> WORK INSTRUCTION
The lines to be copied run from the one containing "border-right:5px solid transparent;" to the end of the material below; reproduce them exactly, including both ends, and nothing more.

> DATA FOR PROCESSING
++++
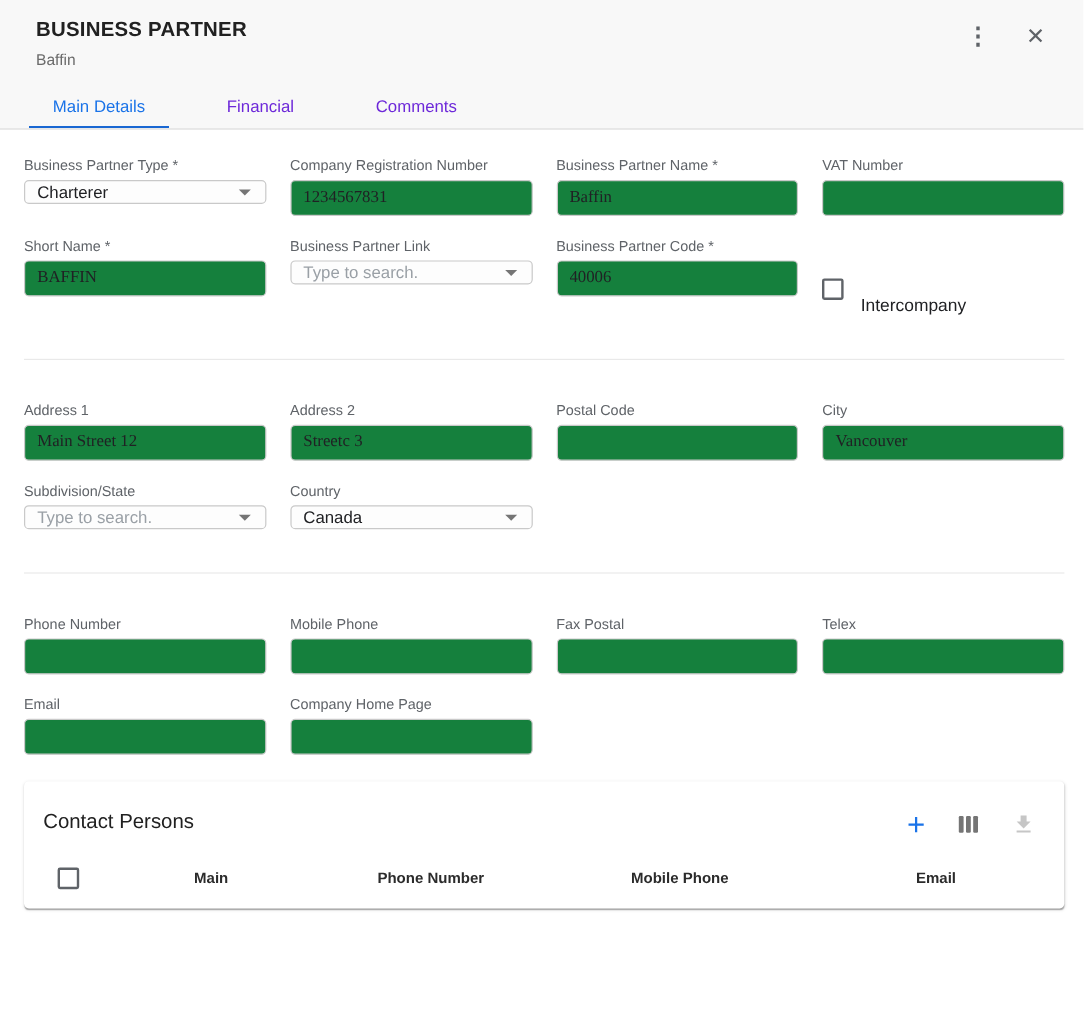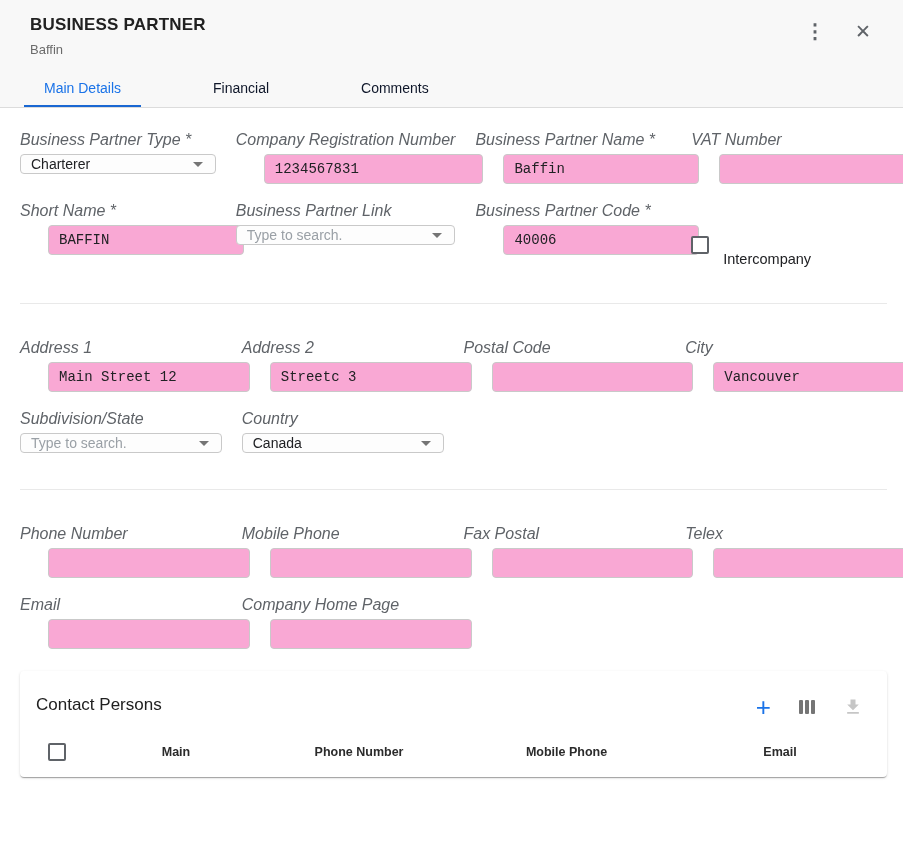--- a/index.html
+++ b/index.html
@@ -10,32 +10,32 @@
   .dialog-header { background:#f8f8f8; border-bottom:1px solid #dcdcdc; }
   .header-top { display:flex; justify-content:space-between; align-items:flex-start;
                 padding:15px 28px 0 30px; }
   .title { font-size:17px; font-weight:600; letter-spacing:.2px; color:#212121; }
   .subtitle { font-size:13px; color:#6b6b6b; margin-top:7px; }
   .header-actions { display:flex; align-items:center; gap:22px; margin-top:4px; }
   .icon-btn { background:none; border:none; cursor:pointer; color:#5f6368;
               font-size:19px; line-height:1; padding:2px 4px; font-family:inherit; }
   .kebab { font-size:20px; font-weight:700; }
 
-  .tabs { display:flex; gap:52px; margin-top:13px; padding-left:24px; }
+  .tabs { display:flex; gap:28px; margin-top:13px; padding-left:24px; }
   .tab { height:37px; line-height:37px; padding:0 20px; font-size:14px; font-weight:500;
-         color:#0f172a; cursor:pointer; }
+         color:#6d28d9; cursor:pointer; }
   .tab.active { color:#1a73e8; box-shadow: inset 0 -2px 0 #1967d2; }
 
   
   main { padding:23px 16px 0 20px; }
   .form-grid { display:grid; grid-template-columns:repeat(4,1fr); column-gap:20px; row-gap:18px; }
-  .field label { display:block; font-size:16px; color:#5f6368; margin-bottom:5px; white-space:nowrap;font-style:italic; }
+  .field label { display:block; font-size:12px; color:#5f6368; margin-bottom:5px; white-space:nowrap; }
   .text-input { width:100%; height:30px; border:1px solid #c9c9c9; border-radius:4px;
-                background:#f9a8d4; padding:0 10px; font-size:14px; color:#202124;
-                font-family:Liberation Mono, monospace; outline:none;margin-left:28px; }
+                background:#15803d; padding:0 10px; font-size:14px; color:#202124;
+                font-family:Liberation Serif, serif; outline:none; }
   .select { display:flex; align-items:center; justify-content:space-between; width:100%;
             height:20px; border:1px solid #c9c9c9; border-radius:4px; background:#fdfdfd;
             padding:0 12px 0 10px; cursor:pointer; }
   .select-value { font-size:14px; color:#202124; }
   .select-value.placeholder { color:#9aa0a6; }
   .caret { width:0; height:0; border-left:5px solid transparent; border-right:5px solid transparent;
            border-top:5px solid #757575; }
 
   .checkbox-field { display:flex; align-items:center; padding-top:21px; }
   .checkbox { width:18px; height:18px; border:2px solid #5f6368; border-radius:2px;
++++
> ANSWER FOR THE TASK
   .caret { width:0; height:0; border-left:5px solid transparent; border-right:5px solid transparent;
            border-top:5px solid #757575; }
 
   .checkbox-field { display:flex; align-items:center; padding-top:21px; }
   .checkbox { width:18px; height:18px; border:2px solid #5f6368; border-radius:2px;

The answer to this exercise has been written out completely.